> [AVAILABLE DATA]

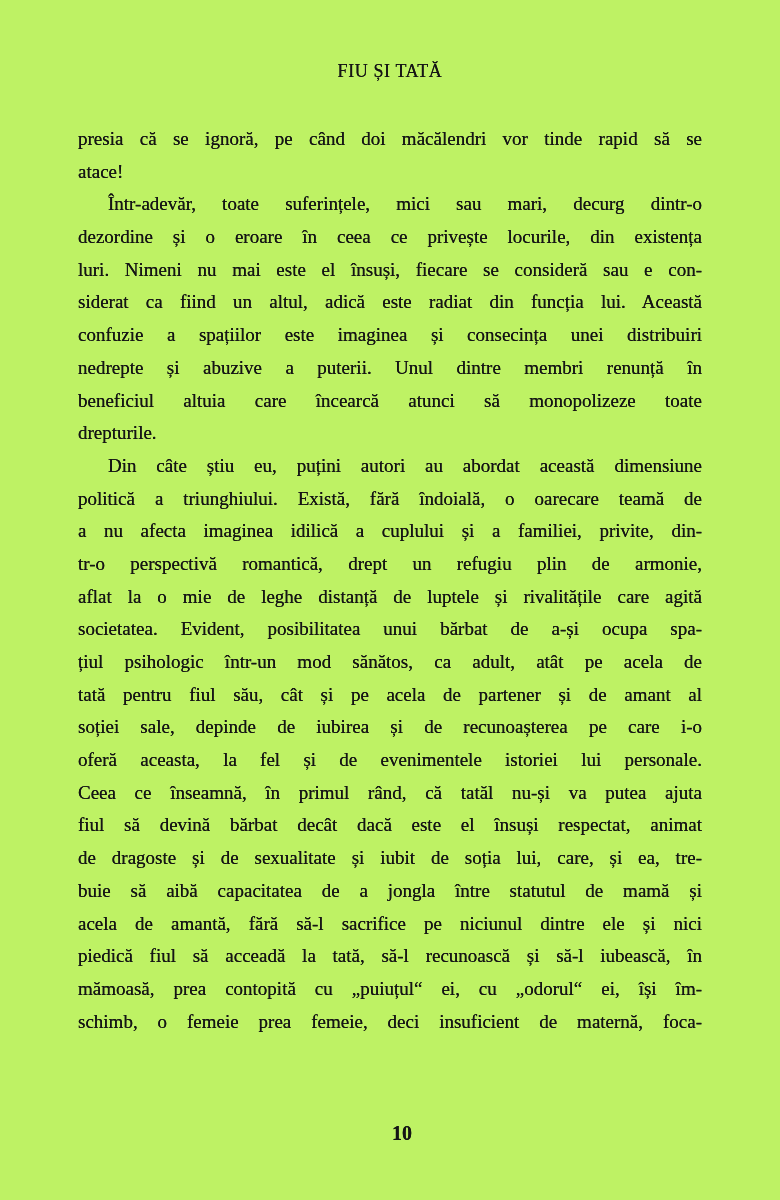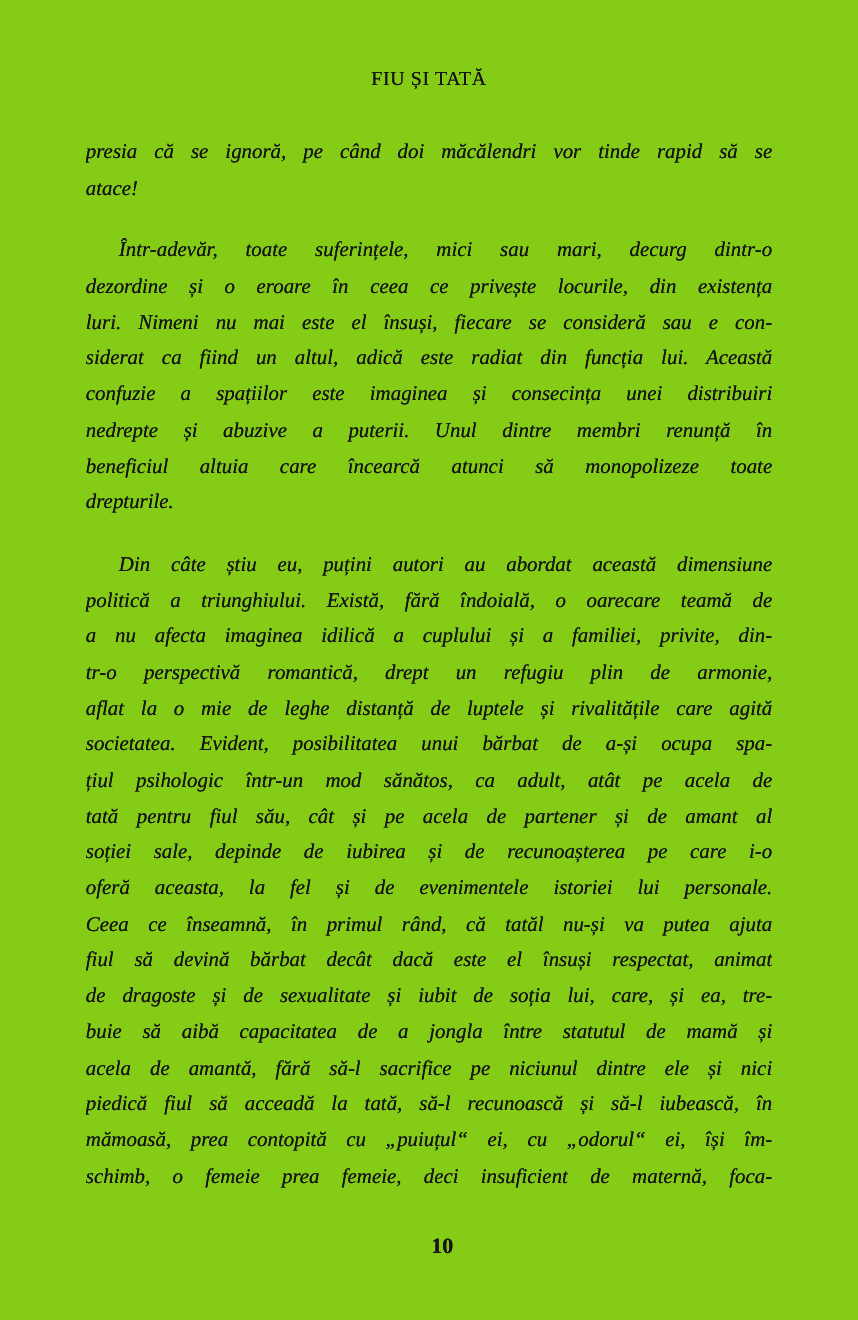--- a/index.html
+++ b/index.html
@@ -11,7 +11,7 @@
     position: relative;
     width: 780px;
     height: 1200px;
-    background: #84cc16;
+    background: #bef264;
     overflow: hidden;
     font-family: "Liberation Serif", "DejaVu Serif", serif;
     color: #151515;

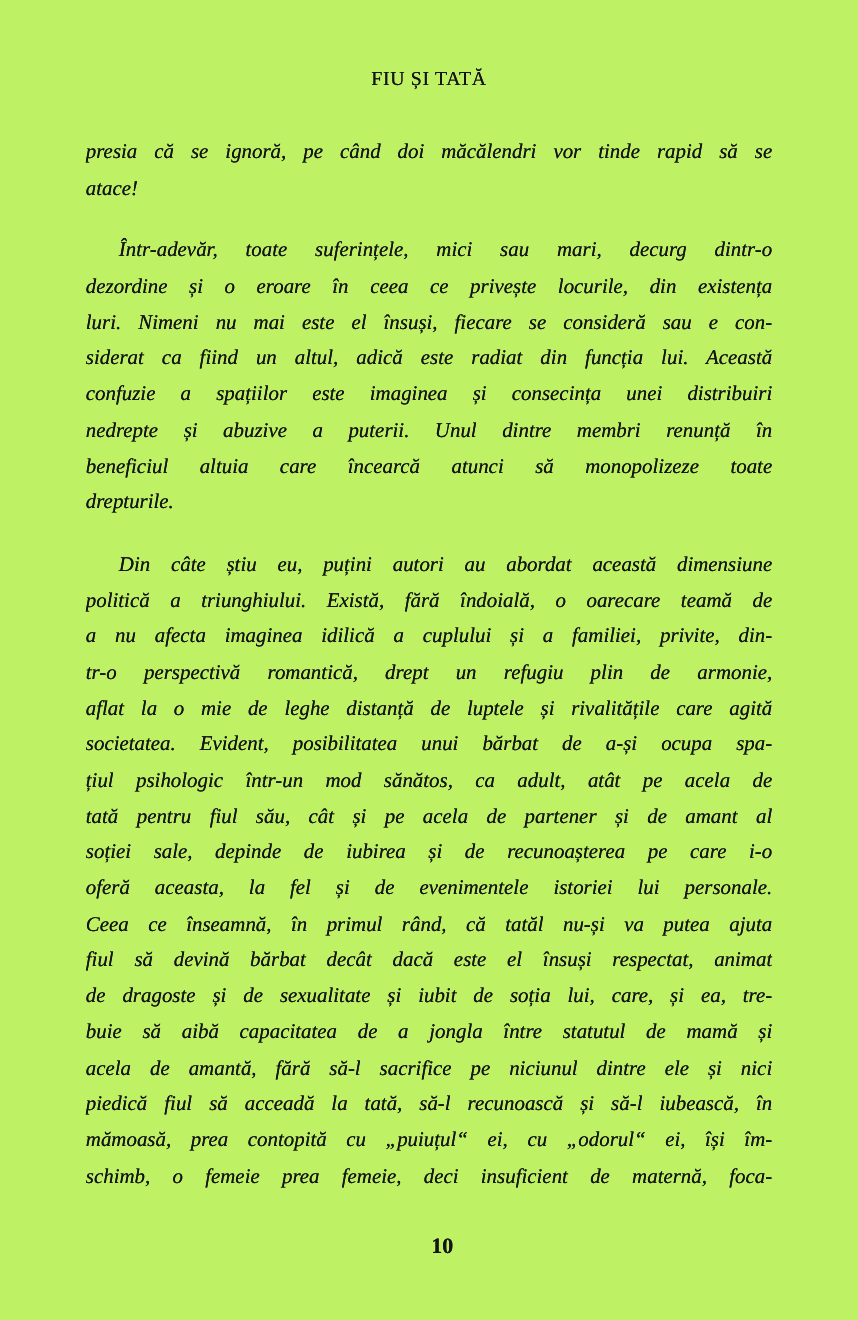--- a/index.html
+++ b/index.html
@@ -31,7 +31,6 @@
     top: 123px;
     left: 78px;
     width: 624px;
-    font-style: italic;
   }
   .text-line {
     font-size: 19px;

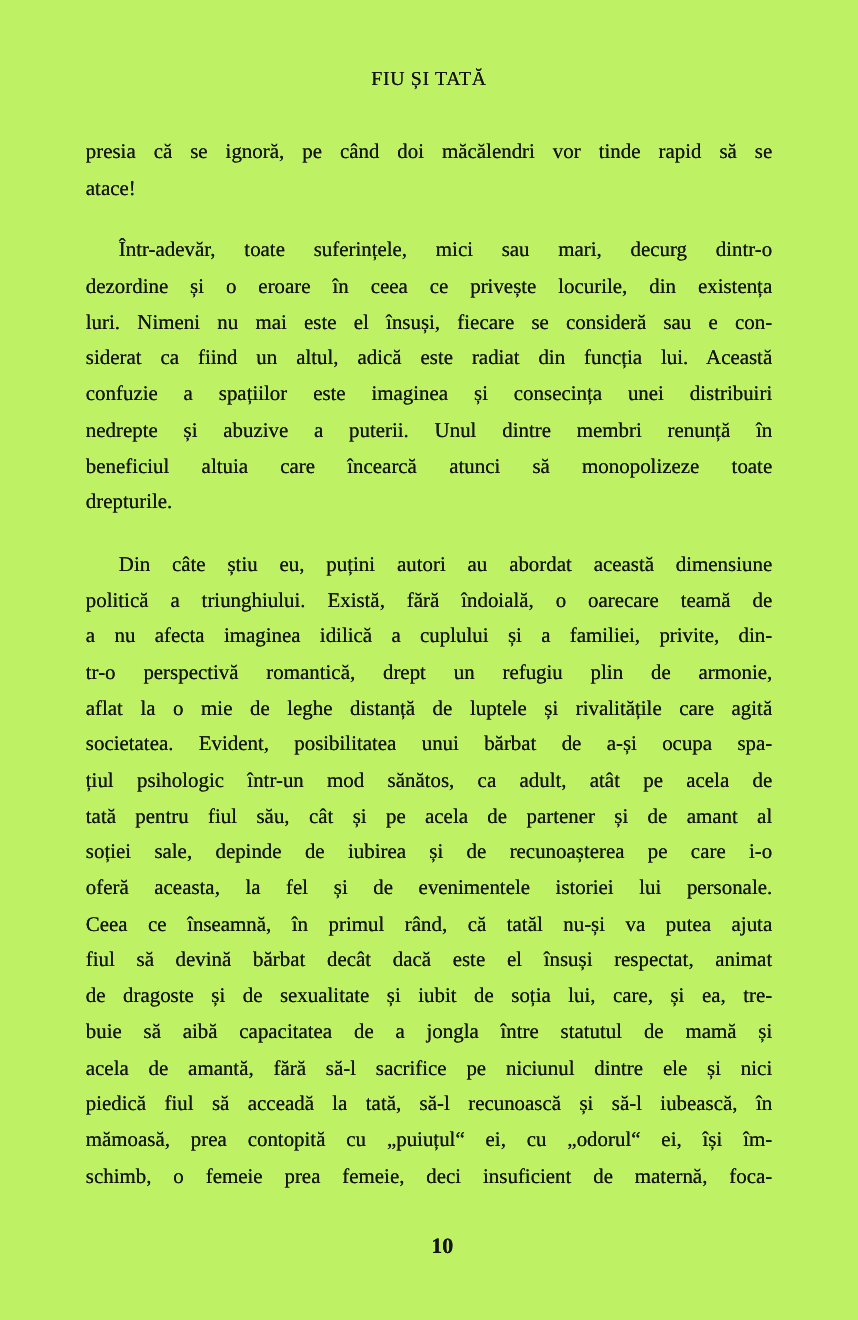--- a/index.html
+++ b/index.html
@@ -48,7 +48,6 @@
   }
   .text-line.indent {
     text-indent: 30px;
-    margin-top: 24px;
   }
   .page-number {
     position: absolute;

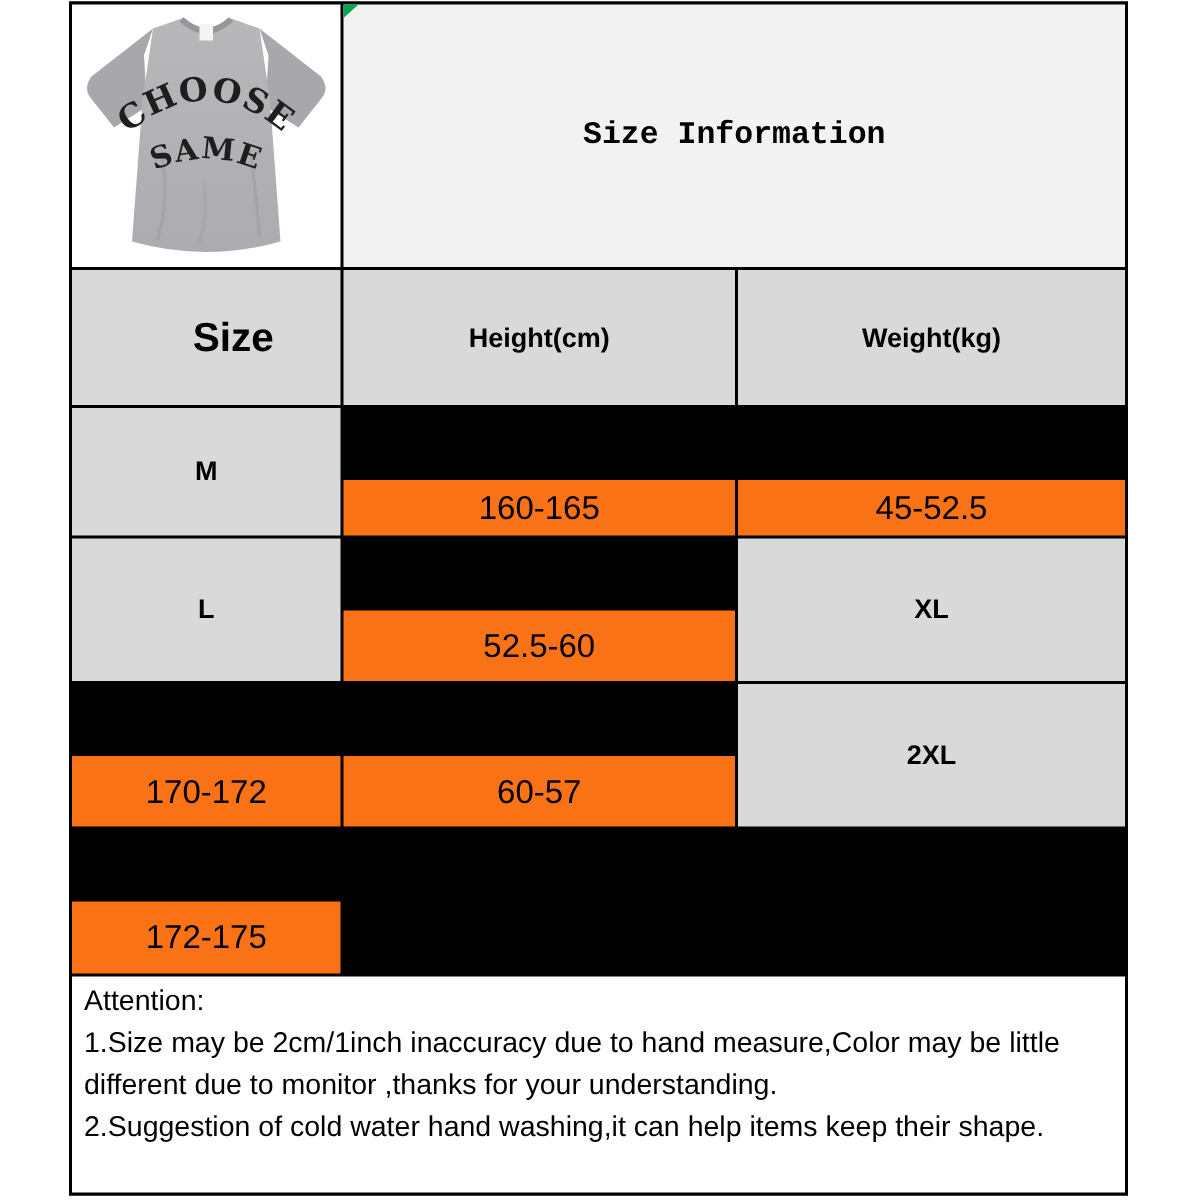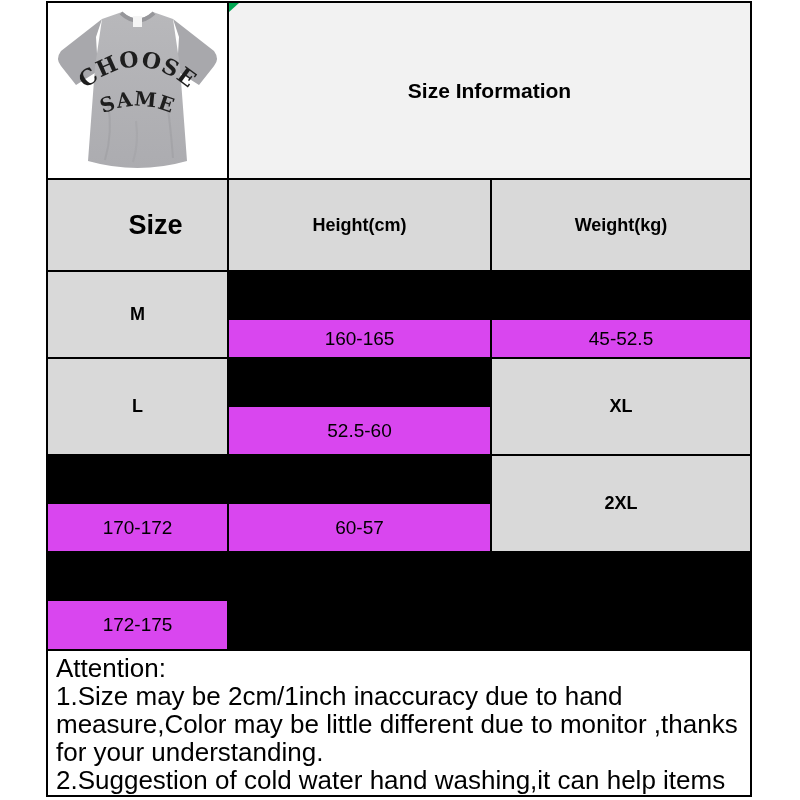--- a/index.html
+++ b/index.html
@@ -23,7 +23,7 @@
   .photo-cell{background:#ffffff;}
   .title-cell{
     background:#f2f2f2;grid-column:2/4;position:relative;
-    font-size:21px;font-weight:bold;
+    font-size:21px;font-weight:bold;font-family:Liberation Mono, monospace;
   }
   .corner-marker{
     position:absolute;top:0;left:0;width:0;height:0;

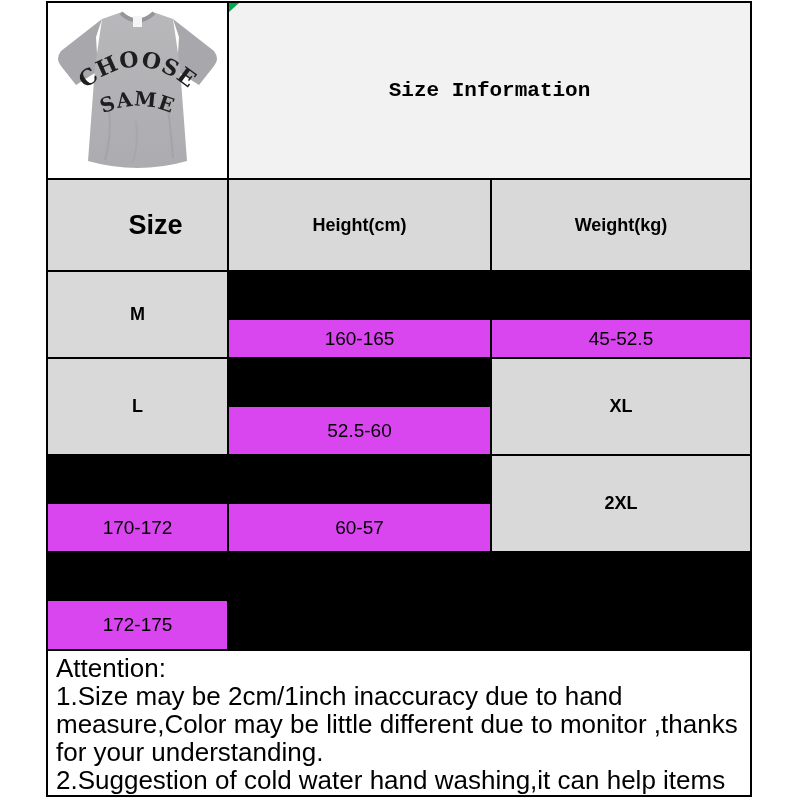--- a/index.html
+++ b/index.html
@@ -32,7 +32,7 @@
   .head-cell{background:#d9d9d9;font-weight:bold;font-size:18px;}
   .head-size{font-size:27px;padding-left:36px;}
   .label-cell{background:#d9d9d9;font-weight:bold;font-size:18px;}
-  .value-cell{background:#d946ef;font-size:19px;font-weight:400;margin-top:48px;}
+  .value-cell{background:#f97316;font-size:22px;font-weight:400;margin-top:48px;}
   .attention-cell{
     background:#ffffff;grid-column:1/4;
     display:block;padding:3px 8px;box-sizing:border-box;

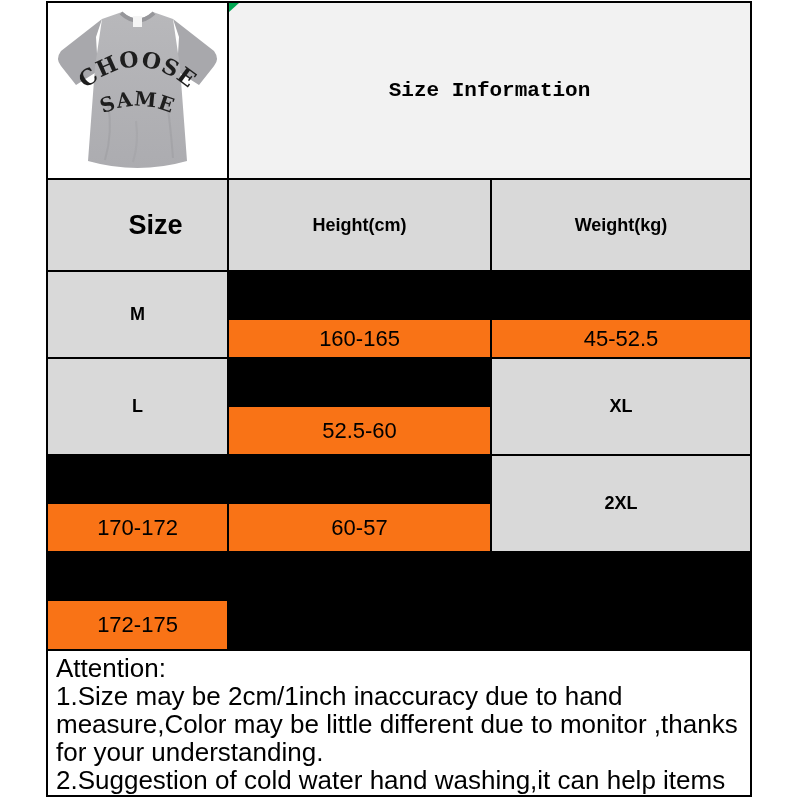--- a/index.html
+++ b/index.html
@@ -36,7 +36,7 @@
   .attention-cell{
     background:#ffffff;grid-column:1/4;
     display:block;padding:3px 8px;box-sizing:border-box;
-    font-size:26px;line-height:28px;font-weight:400;
+    font-size:19px;line-height:28px;font-weight:400;
   }
   .shirt-svg{display:block;}
 </style>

> [WHAT THE TASK REQUIRES] All lines of the records above with the word "left" in them are to be copied.

> [RESPONSE TO THIS EXERCISE]
     left: 78px;
     position:absolute;top:0;left:0;width:0;height:0;
   .head-size{font-size:27px;padding-left:36px;}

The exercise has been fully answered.